# Source data
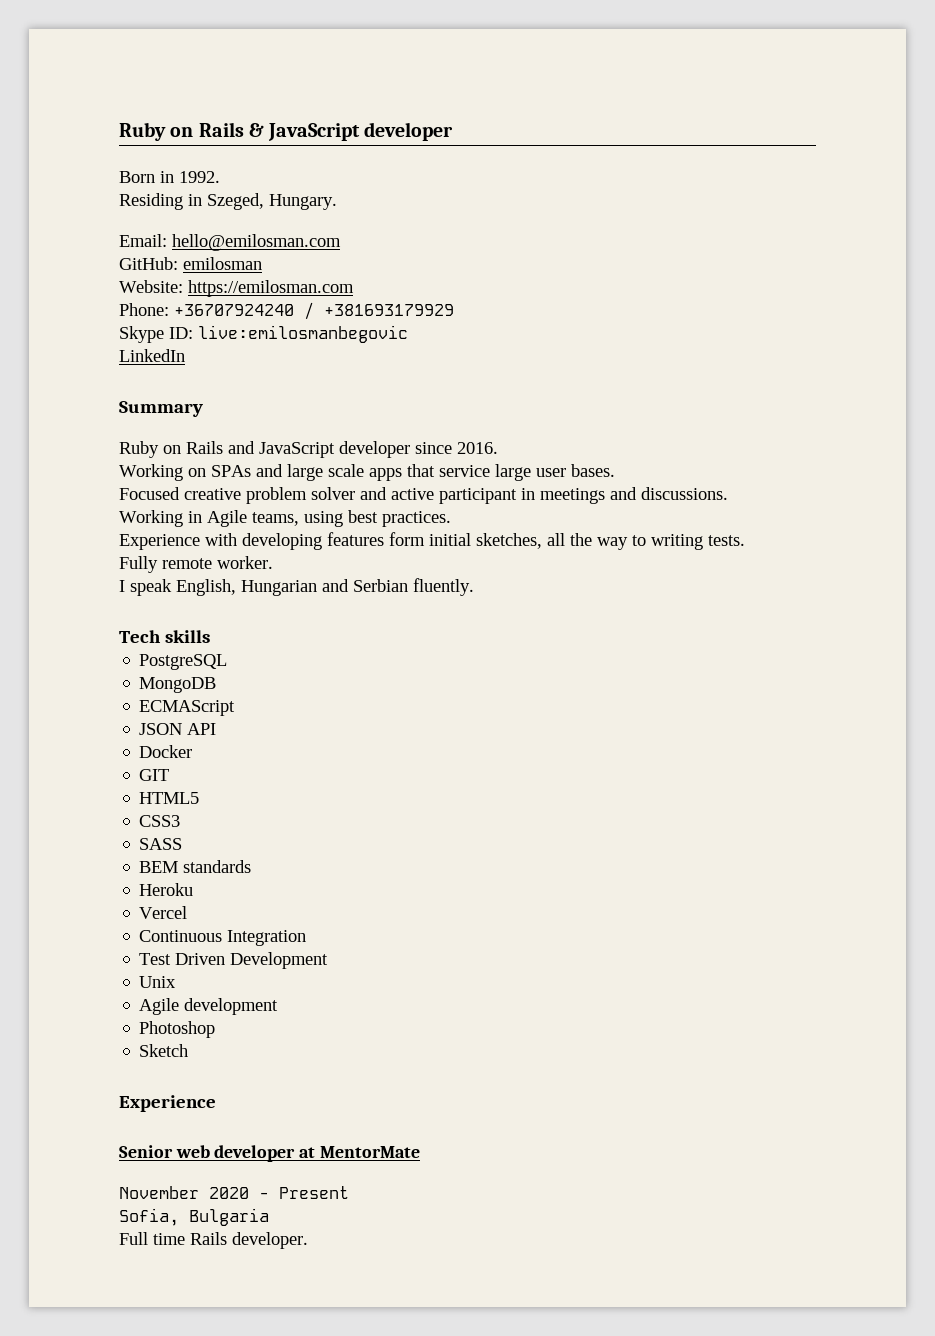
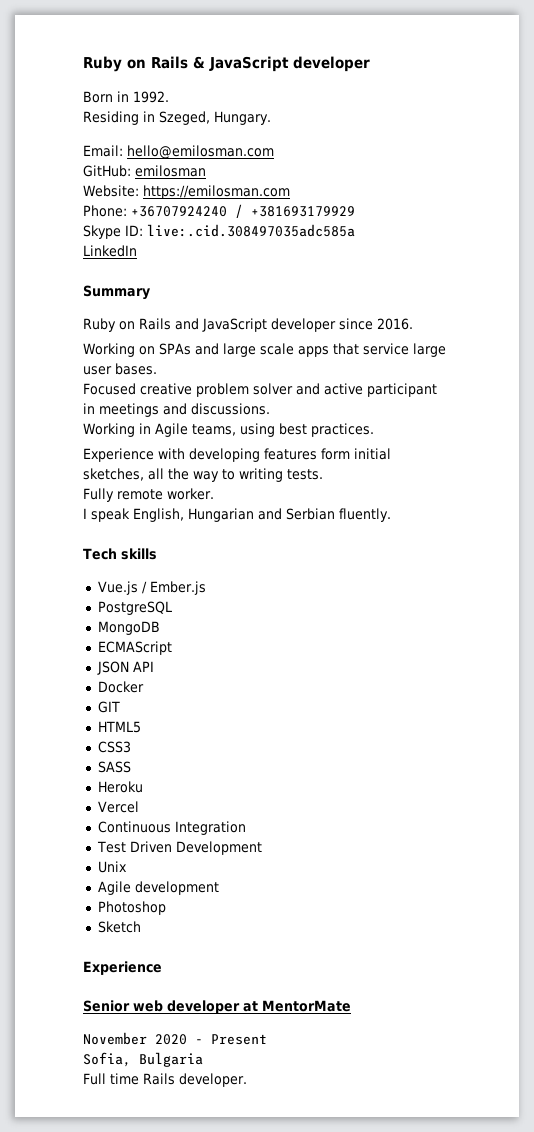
[198,325,408,343] live:emilosmanbegovic -> [147,224,355,237] live:.cid.308497035adc585a
(210, 636) none -> [97,581,206,595] // Vue.js / Ember.js
[139,860,252,873] // BEM standards -> (131, 767) none

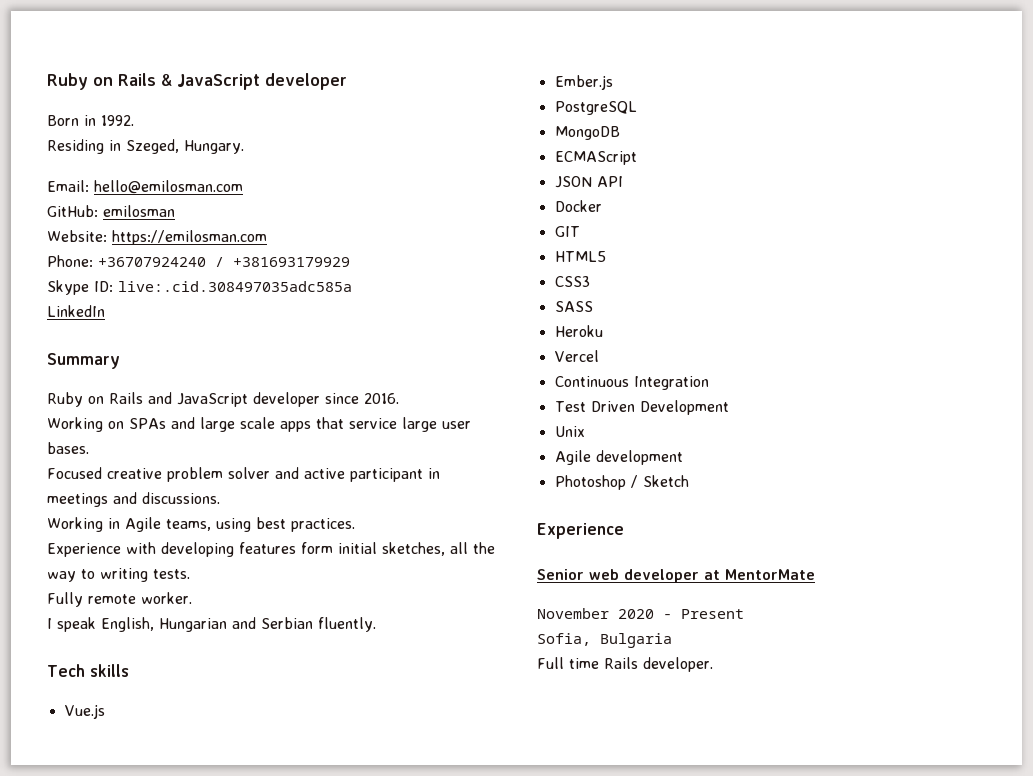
[141,581,147,594] / -> (105, 711) //
(166, 908) // -> [630,475,638,488] /

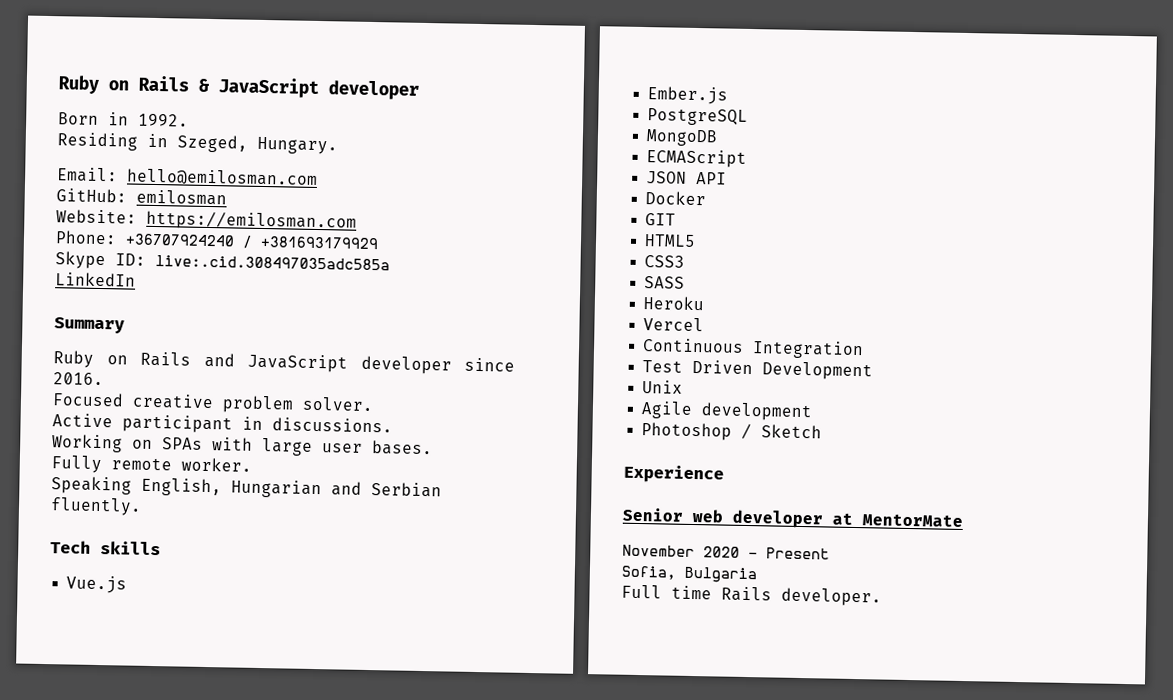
[47,417,471,432] [47,442,89,454] [47,467,440,482] [47,492,220,507] [47,517,355,532] [47,542,495,557] [47,568,190,582] Working on SPAs and large scale apps that service large user bases. // Focused creative problem solver and active participant in meetings and discussions. // Working in Agile teams, using best practices. // Experience with developing features form initial sketches, all the way to writing tests. -> [52,392,374,414] [52,413,393,434] [52,434,433,456] Focused creative problem solver. // Active participant in discussions. // Working on SPAs with large user bases.
[47,617,96,632] I speak -> [51,476,132,495] Speaking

# To do
A word-for-word copy of the records above is needed, pictures excluded.

# Written answer
[198,325,408,343] live:emilosmanbegovic -> [147,224,355,237] live:.cid.308497035adc585a
(210, 636) none -> [97,581,206,595] // Vue.js / Ember.js
[139,860,252,873] // BEM standards -> (131, 767) none

[141,581,147,594] / -> (105, 711) //
(166, 908) // -> [630,475,638,488] /

[47,417,471,432] [47,442,89,454] [47,467,440,482] [47,492,220,507] [47,517,355,532] [47,542,495,557] [47,568,190,582] Working on SPAs and large scale apps that service large user bases. // Focused creative problem solver and active participant in meetings and discussions. // Working in Agile teams, using best practices. // Experience with developing features form initial sketches, all the way to writing tests. -> [52,392,374,414] [52,413,393,434] [52,434,433,456] Focused creative problem solver. // Active participant in discussions. // Working on SPAs with large user bases.
[47,617,96,632] I speak -> [51,476,132,495] Speaking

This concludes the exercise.